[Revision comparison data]
******************************
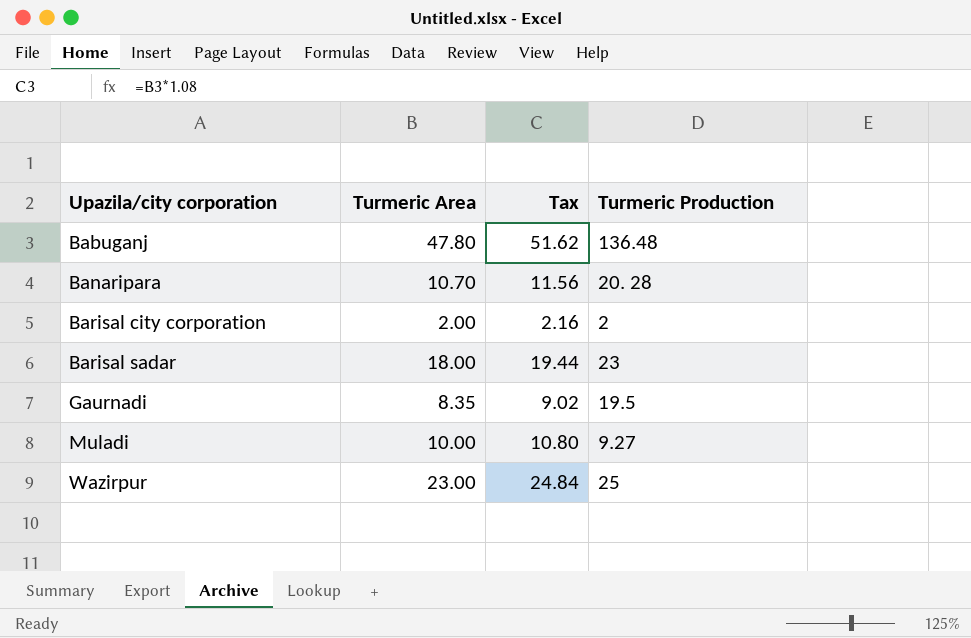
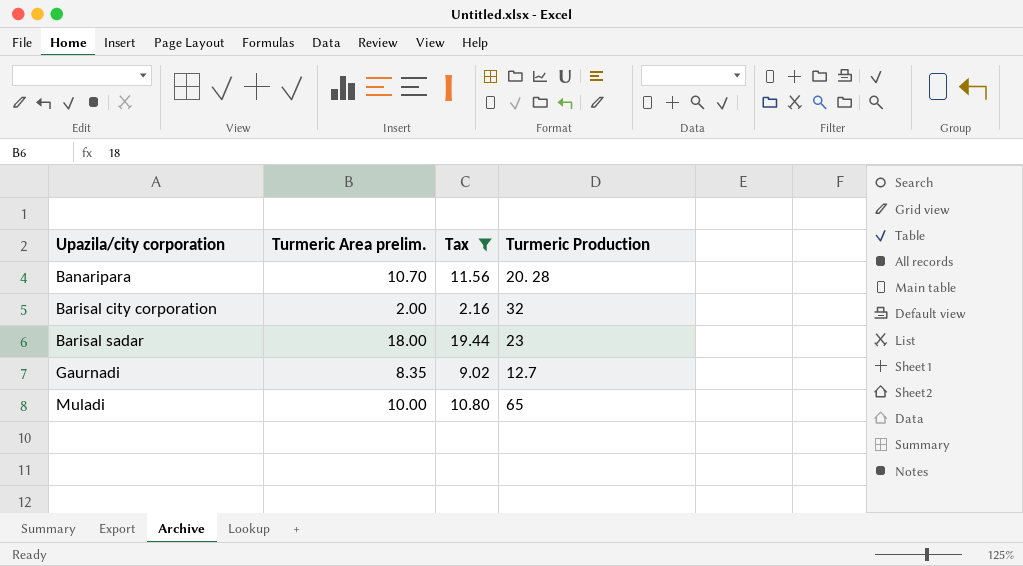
filter: none -> Tax <= 19.44
column name: Turmeric Area -> Turmeric Area prelim.
Barisal city corporation | Turmeric Production: 2 -> 32
Gaurnadi | Turmeric Production: 19.5 -> 12.7
Muladi | Turmeric Production: 9.27 -> 65

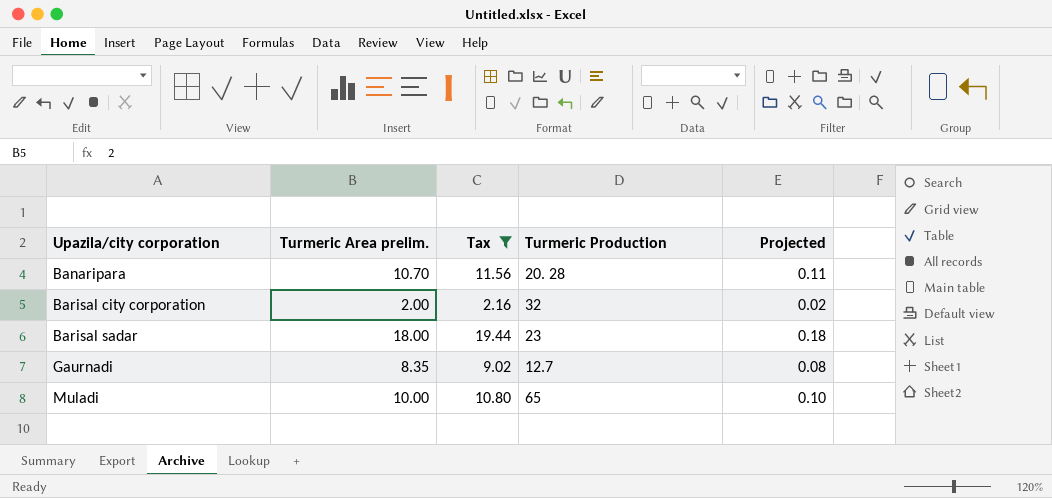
column Projected | formula: none -> [Turmeric Area prelim.] * 0.01

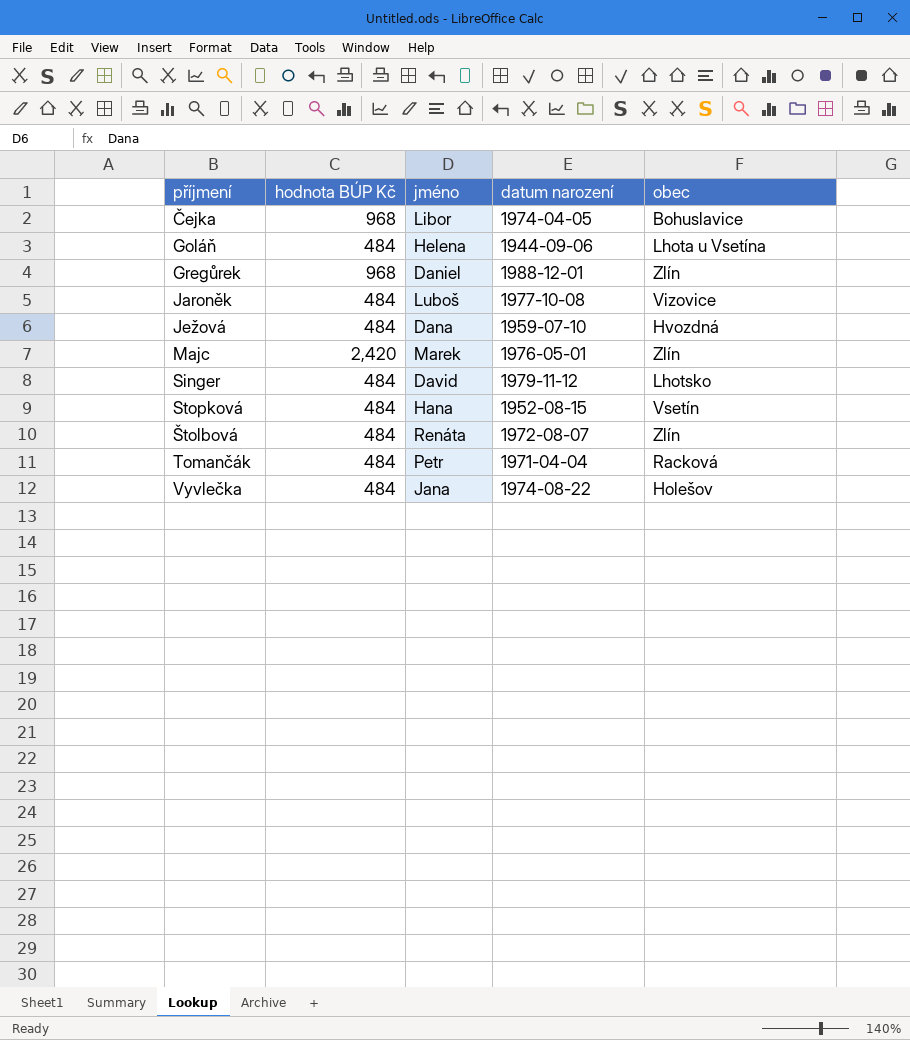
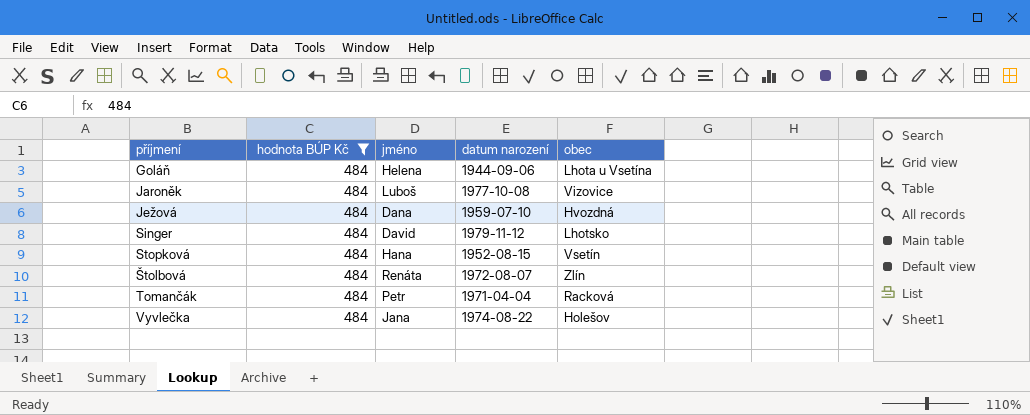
filter: none -> hodnota BÚP Kč = 484

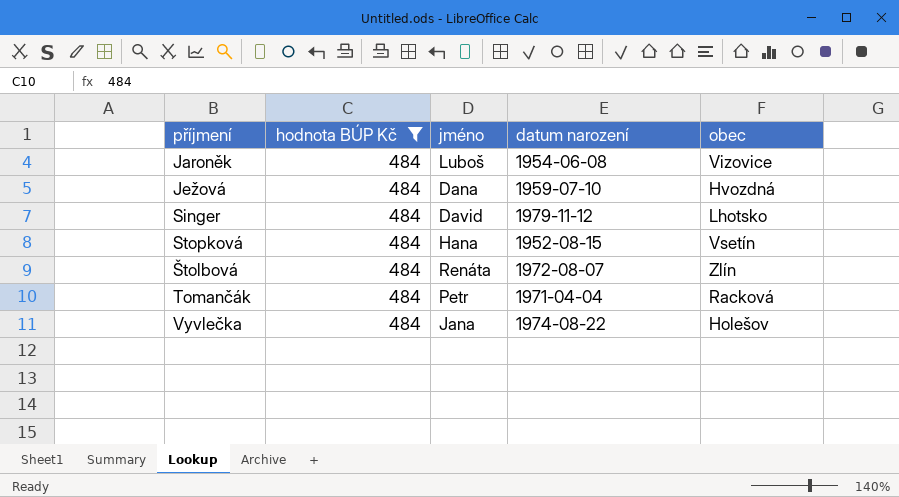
row Goláň: 484 | Helena | 1944-09-06 | Lhota u Vsetína -> none
Jaroněk | datum narození: 1977-10-08 -> 1954-06-08

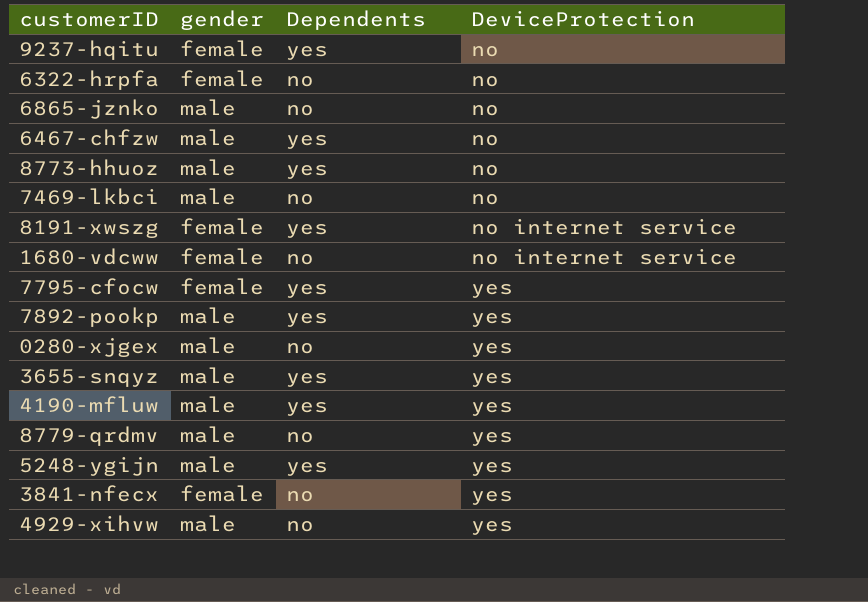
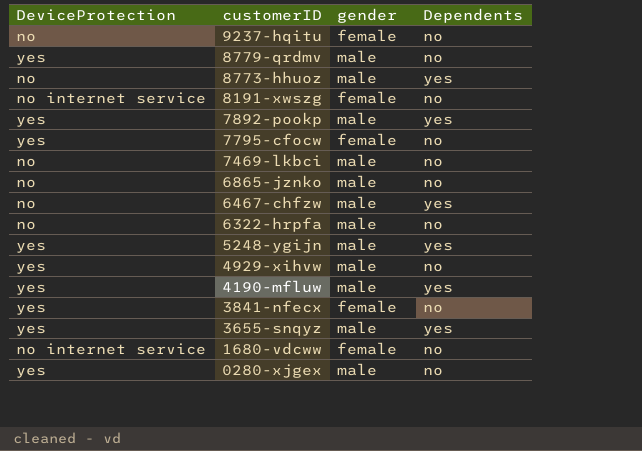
row order: DeviceProtection ascending -> customerID descending
column DeviceProtection | position: 4 -> 1
9237-hqitu | Dependents: yes -> no
8191-xwszg | Dependents: yes -> no
7795-cfocw | Dependents: yes -> no
6322-hrpfa | gender: female -> male

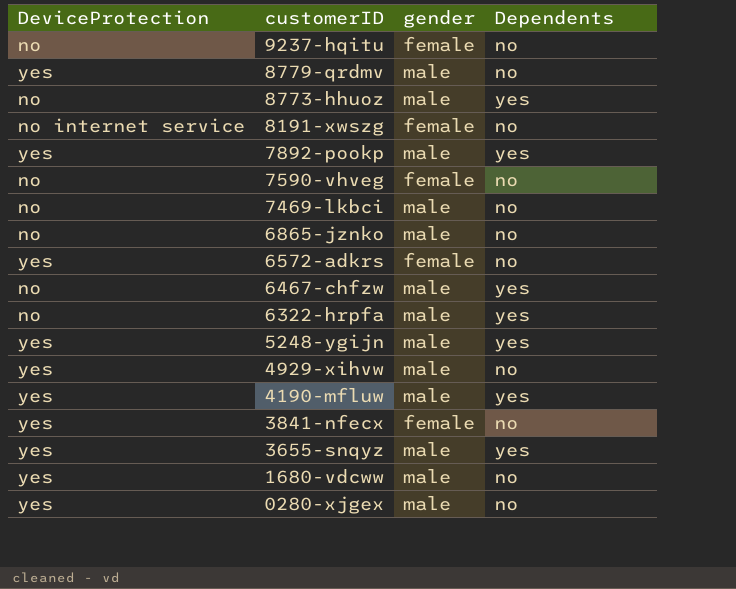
row 7795-cfocw: yes | female | no -> none
row 7590-vhveg: none -> no | female | no
row 6572-adkrs: none -> yes | female | no
6322-hrpfa | Dependents: no -> yes
1680-vdcww | DeviceProtection: no internet service -> yes
1680-vdcww | gender: female -> male

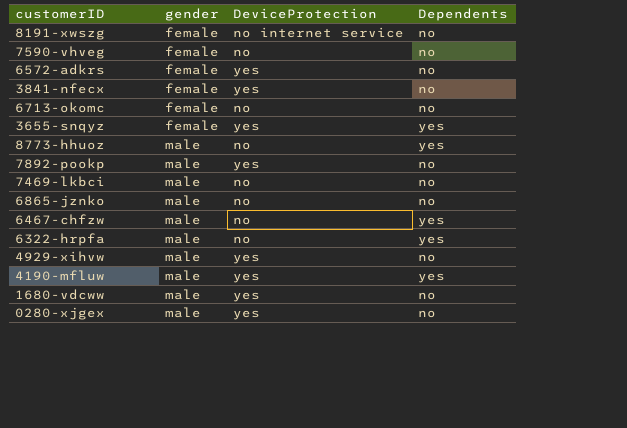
row order: customerID descending -> gender ascending
column DeviceProtection | position: 1 -> 3
row 9237-hqitu: no | female | no -> none
row 8779-qrdmv: yes | male | no -> none
row 5248-ygijn: yes | male | yes -> none
row 6713-okomc: none -> female | no | no
3655-snqyz | gender: male -> female
7892-pookp | Dependents: yes -> no

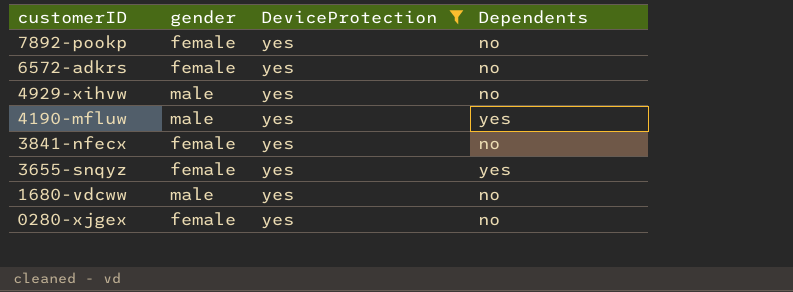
filter: none -> DeviceProtection = yes
row order: gender ascending -> customerID descending
7892-pookp | gender: male -> female
0280-xjgex | gender: male -> female

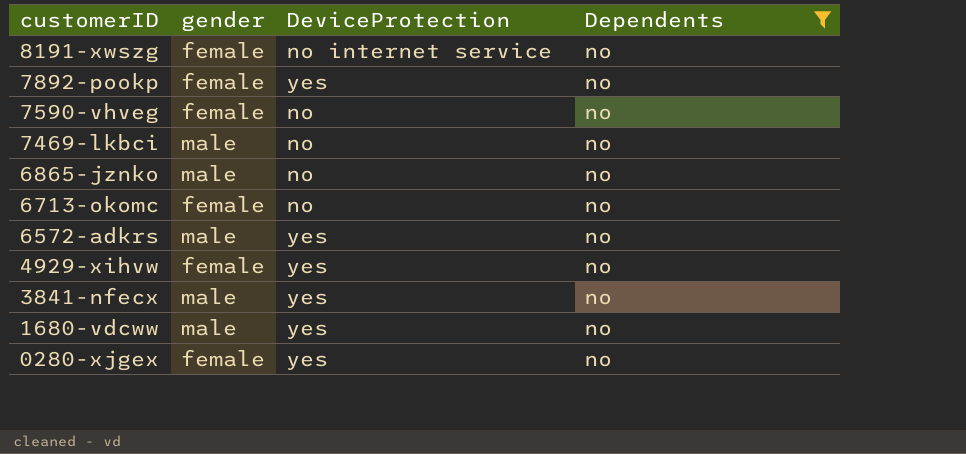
filter: DeviceProtection = yes -> Dependents = no
6572-adkrs | gender: female -> male
4929-xihvw | gender: male -> female
3841-nfecx | gender: female -> male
******************************
■ **Task instructions**: From the first record above to the last, output each one exactly and omit the pictures.

■ **Solution for this problem**:
filter: none -> Tax <= 19.44
column name: Turmeric Area -> Turmeric Area prelim.
Barisal city corporation | Turmeric Production: 2 -> 32
Gaurnadi | Turmeric Production: 19.5 -> 12.7
Muladi | Turmeric Production: 9.27 -> 65

column Projected | formula: none -> [Turmeric Area prelim.] * 0.01

filter: none -> hodnota BÚP Kč = 484

row Goláň: 484 | Helena | 1944-09-06 | Lhota u Vsetína -> none
Jaroněk | datum narození: 1977-10-08 -> 1954-06-08

row order: DeviceProtection ascending -> customerID descending
column DeviceProtection | position: 4 -> 1
9237-hqitu | Dependents: yes -> no
8191-xwszg | Dependents: yes -> no
7795-cfocw | Dependents: yes -> no
6322-hrpfa | gender: female -> male

row 7795-cfocw: yes | female | no -> none
row 7590-vhveg: none -> no | female | no
row 6572-adkrs: none -> yes | female | no
6322-hrpfa | Dependents: no -> yes
1680-vdcww | DeviceProtection: no internet service -> yes
1680-vdcww | gender: female -> male

row order: customerID descending -> gender ascending
column DeviceProtection | position: 1 -> 3
row 9237-hqitu: no | female | no -> none
row 8779-qrdmv: yes | male | no -> none
row 5248-ygijn: yes | male | yes -> none
row 6713-okomc: none -> female | no | no
3655-snqyz | gender: male -> female
7892-pookp | Dependents: yes -> no

filter: none -> DeviceProtection = yes
row order: gender ascending -> customerID descending
7892-pookp | gender: male -> female
0280-xjgex | gender: male -> female

filter: DeviceProtection = yes -> Dependents = no
6572-adkrs | gender: female -> male
4929-xihvw | gender: male -> female
3841-nfecx | gender: female -> male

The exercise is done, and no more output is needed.